In general, using peak scores to do clustering (whether by correlation heatmap or PCA) is of far less interest than using scores derived from read counts. Peak calling is very noisy and somewhat arbitrary as it requires a binary decision (peak/not a peak). Read scores on the other hand are a much more detailed reflection of the underlying data, allowing quantitative analysis, and are preferable to peak scores for most purposes.

-Rory

0
Entering edit mode

I really appreciate your detailed and clear explanation.
Gary

0
Entering edit mode

Hi Rory,

Just in connection with this old thread, can I then please get your confirmation that if I call dba.count and then do dba.plotPCA, then I would be using the normalized read counts? Can you tell me which exact value of the score argument does it use? Thanks!

For example, I know that by specifying score=DBA_SCORE_READS, I can force the usage of raw counts. What I want to know is that if I don't specify this, then what is the default score?

Thanks!

0
Entering edit mode

If you run dba.plotPCA with no value for the contrast parameter, the score specified in dba.count() will be used. The default score in the current release version is DBA_SCORE_TMM_MINUS_FULL, which are TMM-normalized read counts, with any control reds subtracted (minimum read count is 1), with the total number of sequenced reads in each library used.

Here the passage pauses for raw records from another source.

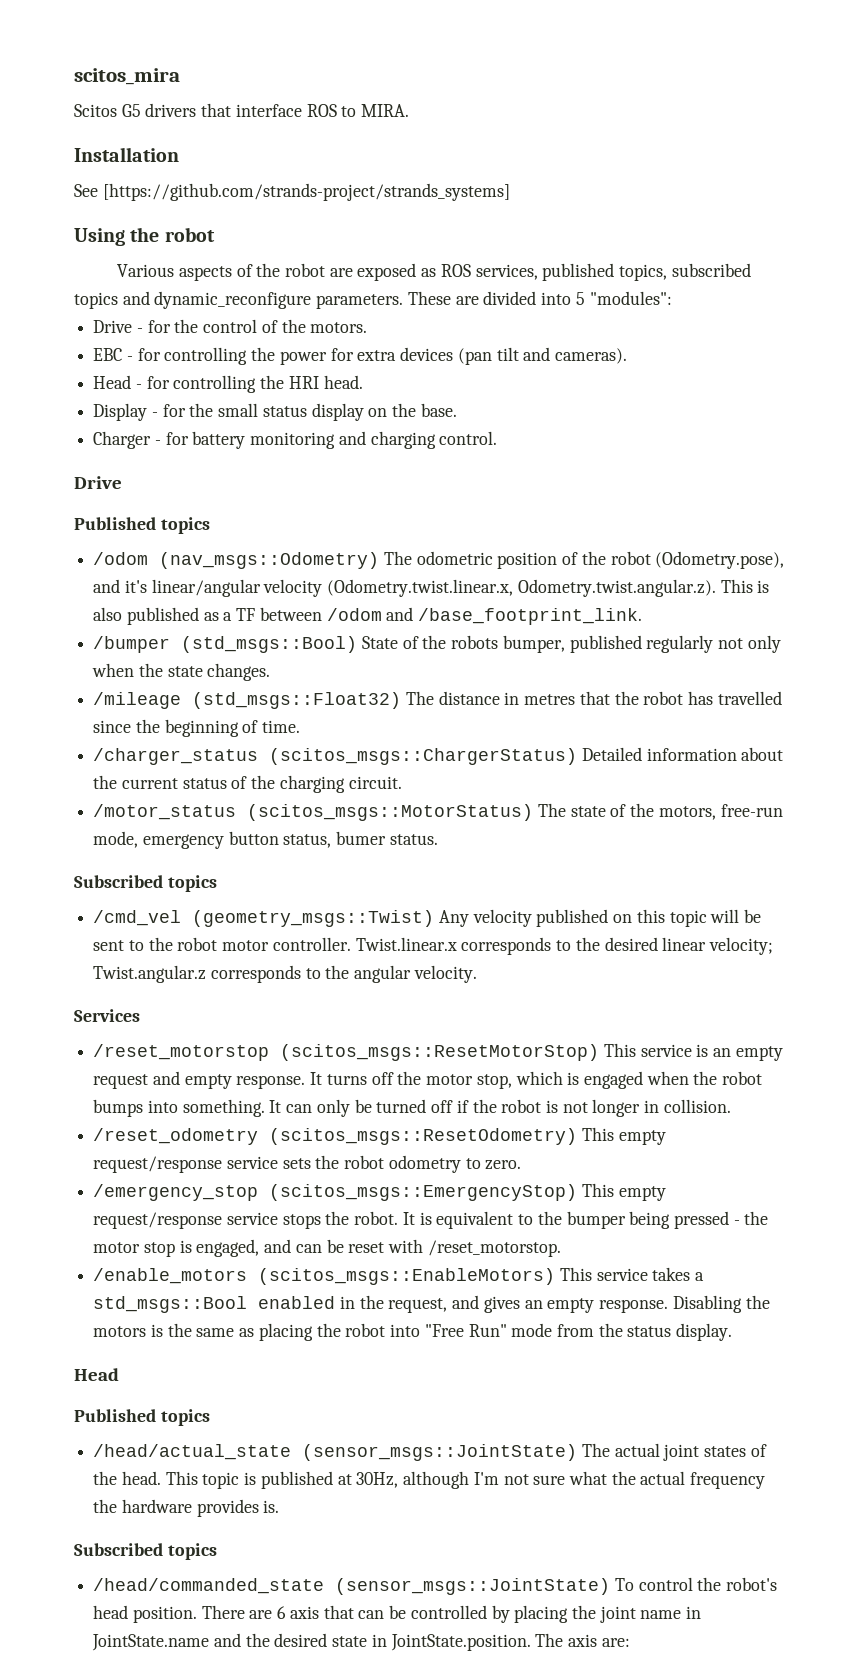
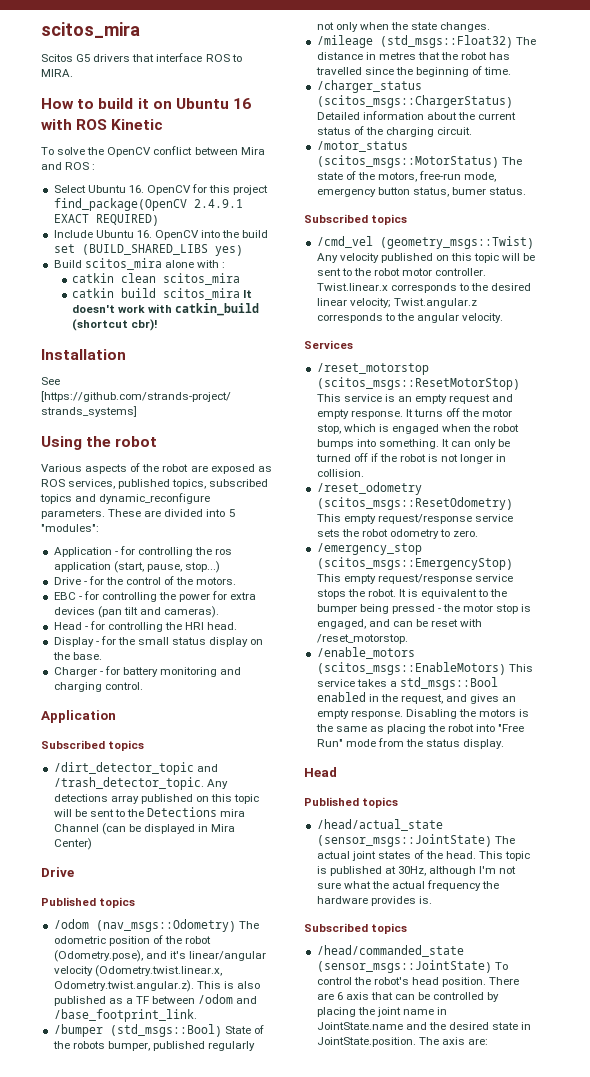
(410, 110) none -> [41,98,252,109] [41,119,164,130] [41,146,265,157] [41,162,96,170] [53,184,269,195] [53,198,243,211] [53,214,159,226] [53,230,269,240] [53,244,243,256] [53,258,226,270] [71,273,240,285] [71,288,253,300] [71,303,260,316] [71,319,158,331] // How to build it on Ubuntu 16 with ROS Kinetic // To solve the OpenCV conflict between Mira and ROS : // Select Ubuntu 16. OpenCV for this project find_package(OpenCV 2.4.9.1 EXACT REQUIRED) // Include Ubuntu 16. OpenCV into the build set (BUILD_SHARED_LIBS yes) // Build scitos_mira alone with : // catkin clean scitos_mira // catkin build scitos_mira It doesn't work with catkin_build (shortcut cbr)!
(672, 298) none -> [53,546,233,557] [53,561,220,573] // Application - for controlling the ros application (start, pause, stop...)
(498, 438) none -> [41,710,116,723] [41,740,145,751] [53,762,218,775] [53,777,228,790] [53,794,260,804] [53,807,246,817] [53,823,236,835] [53,838,92,850] // Application // Subscribed topics // /dirt_detector_topic and /trash_detector_topic. Any detections array published on this topic will be sent to the Detections mira Channel (can be displayed in Mira Center)

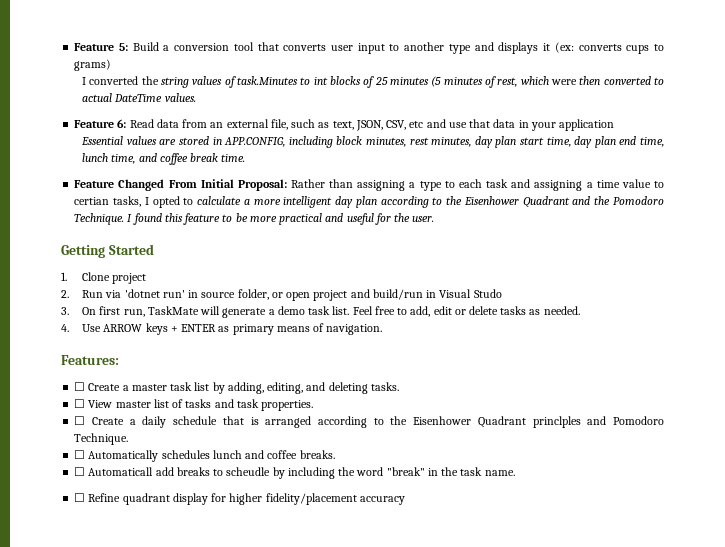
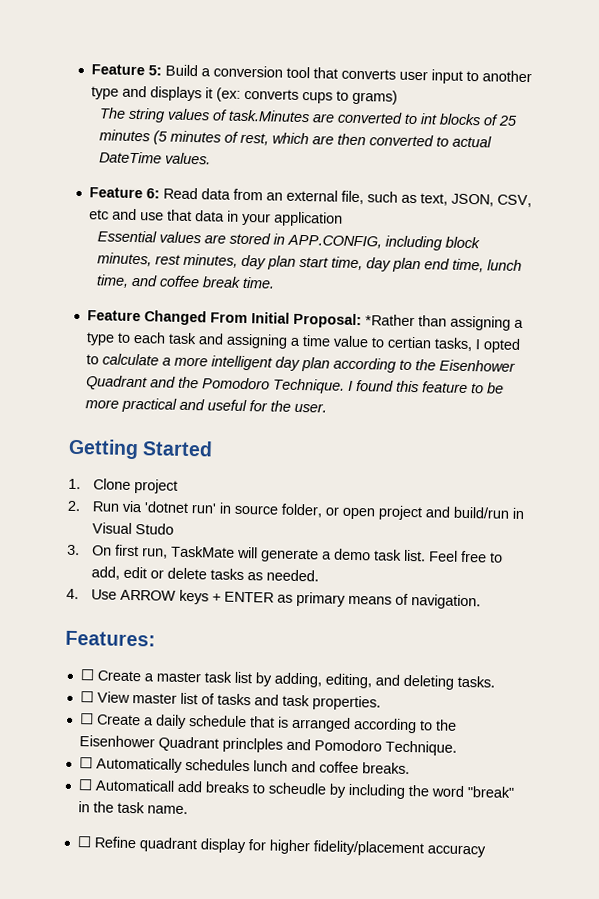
[82,76,159,85] I converted the -> [98,107,126,119] The
(299, 80) none -> [311,111,403,124] are converted
[551,79,578,85] were -> [311,135,334,145] are
[290,179,325,188] Rather -> [364,314,415,327] *Rather

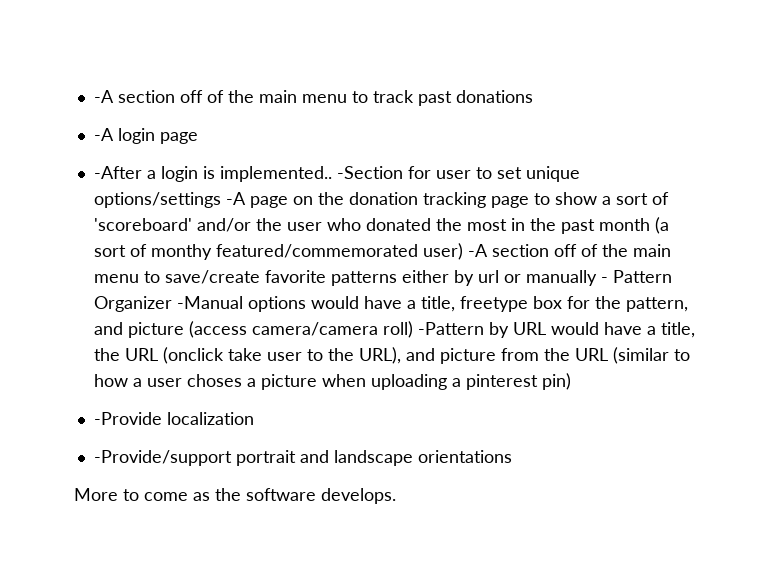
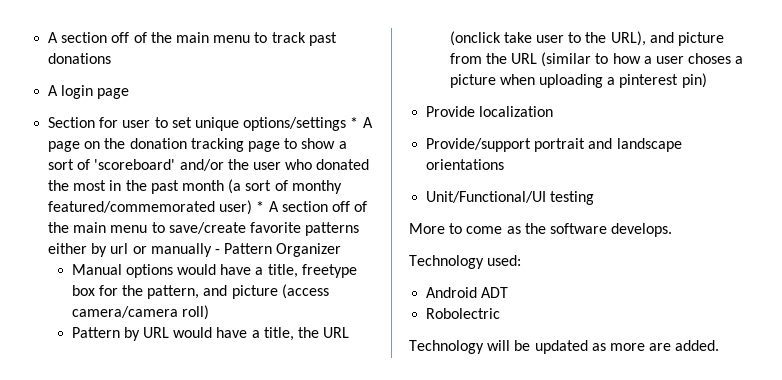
[93,90,114,103] -A -> [48,32,59,43] A
[93,128,114,141] -A -> [48,85,59,96] A
[93,166,403,182] -After a login is implemented.. -Section -> [48,117,96,128] Section
[225,192,246,205] -A -> [350,117,373,128] * A
[467,244,488,257] -A -> [256,201,279,212] * A
[176,296,243,309] -Manual -> [71,264,122,275] // Manual
[417,322,484,335] -Pattern -> [71,327,120,338] // Pattern
[93,412,162,425] -Provide -> [426,106,476,117] Provide
[93,450,232,466] -Provide/support -> [426,138,532,152] Provide/support
(512, 456) none -> [426,191,595,205] // Unit/Functional/UI testing
(396, 496) none -> [409,255,522,269] [426,287,509,298] [426,308,501,319] [409,340,720,354] // Technology used: // Android ADT // Robolectric // Technology will be updated as more are added.

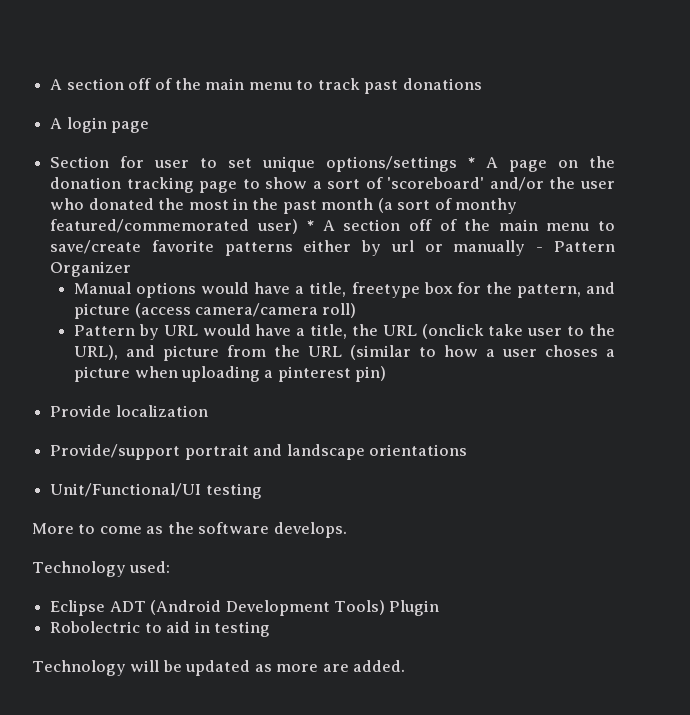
[426,287,478,298] Android -> [50,600,106,616] Eclipse
[426,308,501,319] // Robolectric -> [150,600,440,616] [50,621,270,637] (Android Development Tools) Plugin // Robolectric to aid in testing

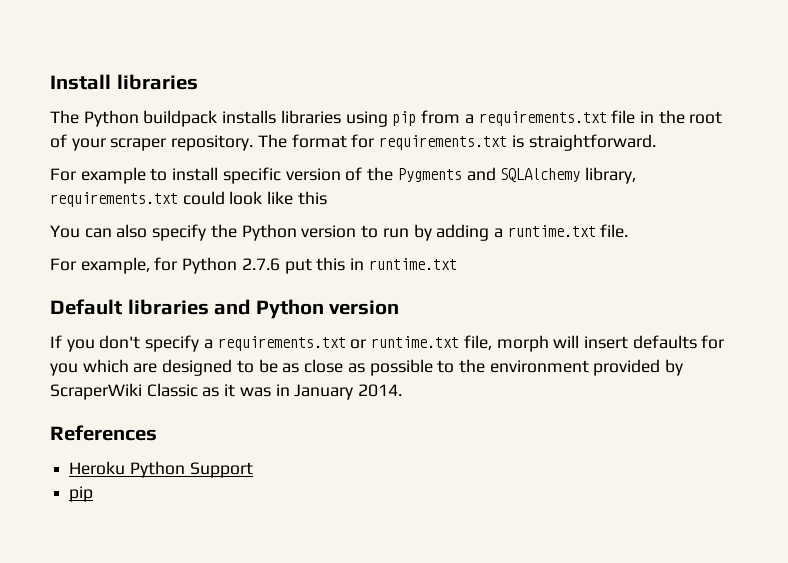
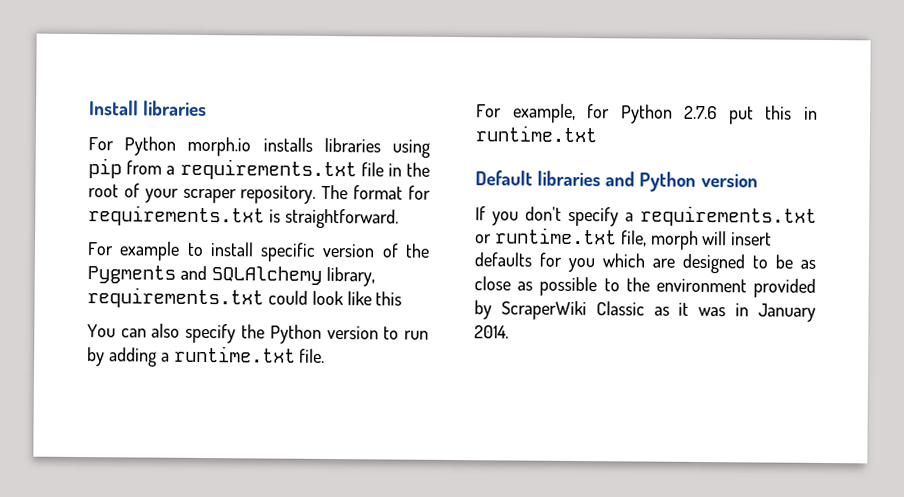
[50,110,218,127] The Python buildpack -> [88,136,252,157] For Python morph.io
[50,425,157,441] [69,461,253,478] [69,486,94,502] // References // Heroku Python Support // pip -> (509, 332) none

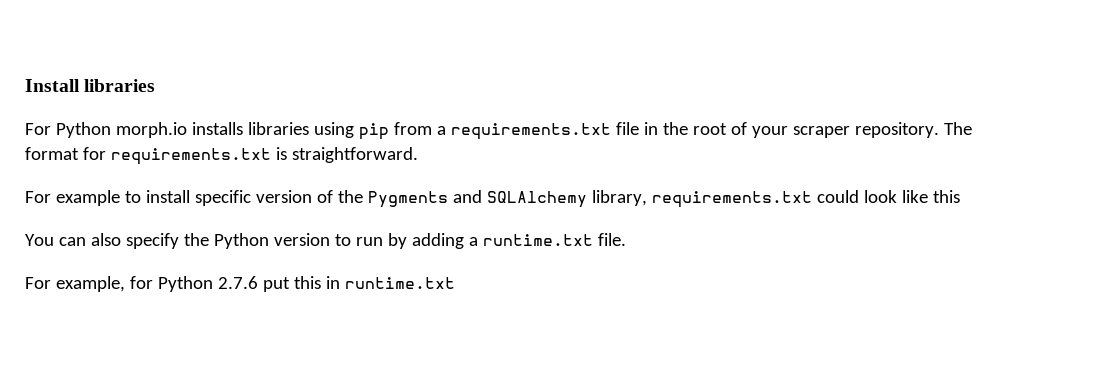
[475,170,758,192] [475,205,817,227] [475,227,773,250] [474,252,816,274] [474,276,816,298] [474,300,816,322] [474,325,509,339] // Default libraries and Python version // If you don't specify a requirements.txt or runtime.txt file, morph will insert defaults for you which are designed to be as close as possible to the environment provided by ScraperWiki Classic as it was in January 2014. -> (455, 283) none

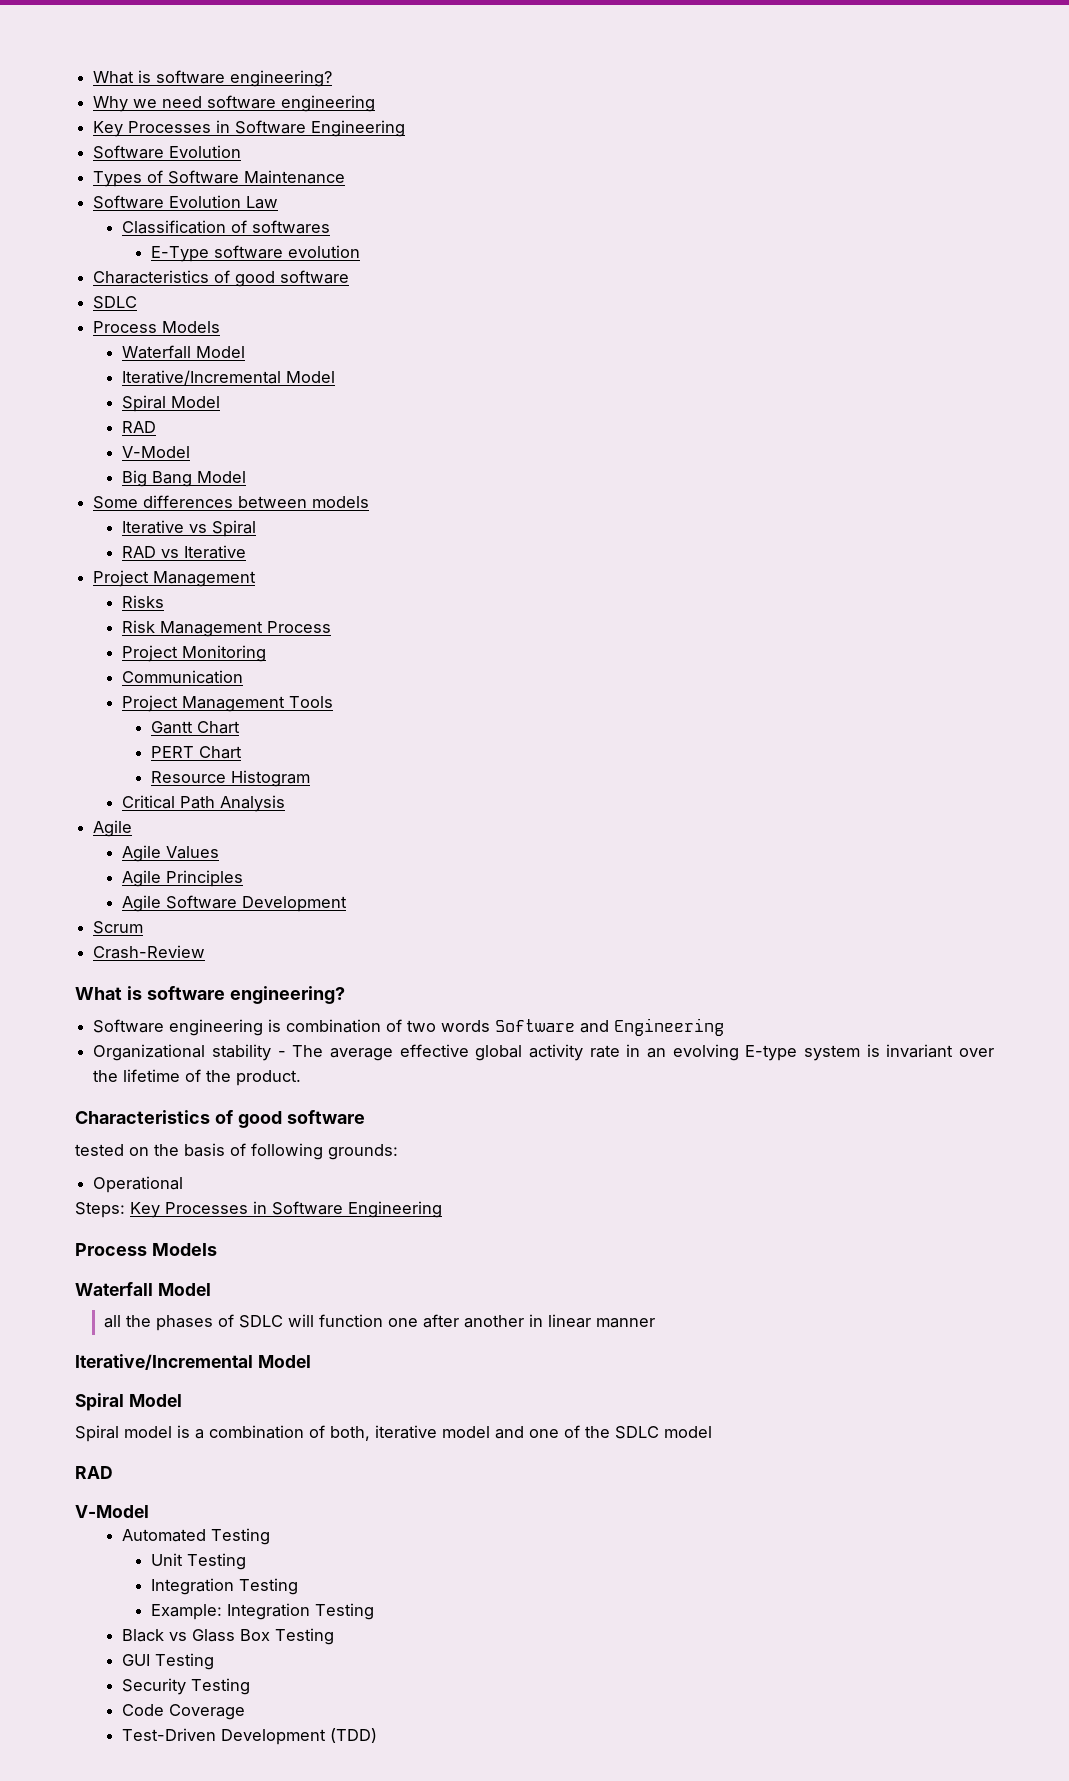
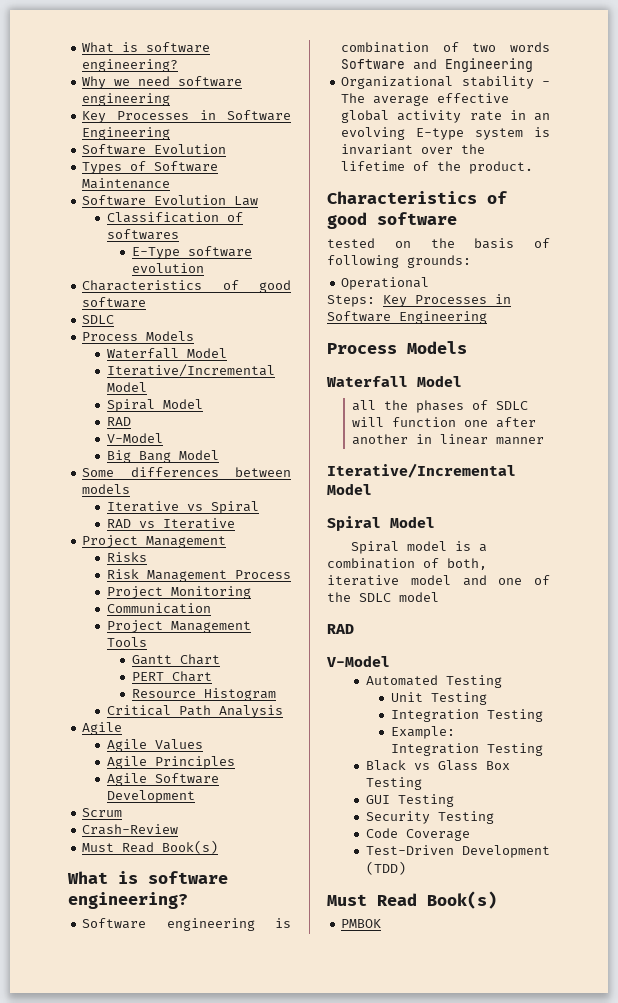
(206, 952) none -> [82,840,219,854] // Must Read Book(s)
(377, 1735) none -> [327,891,497,909] [341,919,382,928] // Must Read Book(s) // PMBOK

You can easily change the score without re-counting reads by calling dba.count(myDBA, peak=NULL, score=[whatever score you want]).

Note that in the upcoming release due to be released on Wednesday (October 28), the normalization and scoring has been substantially re-worked. The new default in this case are read counts normalized only by full library sizes (total number of reads in each bam file, divided by the mean library size). Control reads are only subtracted if no greylist is applies, and the minimum read count is 0).

0
Entering edit mode

Thank you very much for that answer! Appreciate it very much.

If I don't specify a contrast, but then specify score=DBA_SCORE_READS while calling bna.plotPCA, then the raw read counts will be used, is this correct?

0
Entering edit mode

So long as you have read counts (by calling dba.count()), that is correct.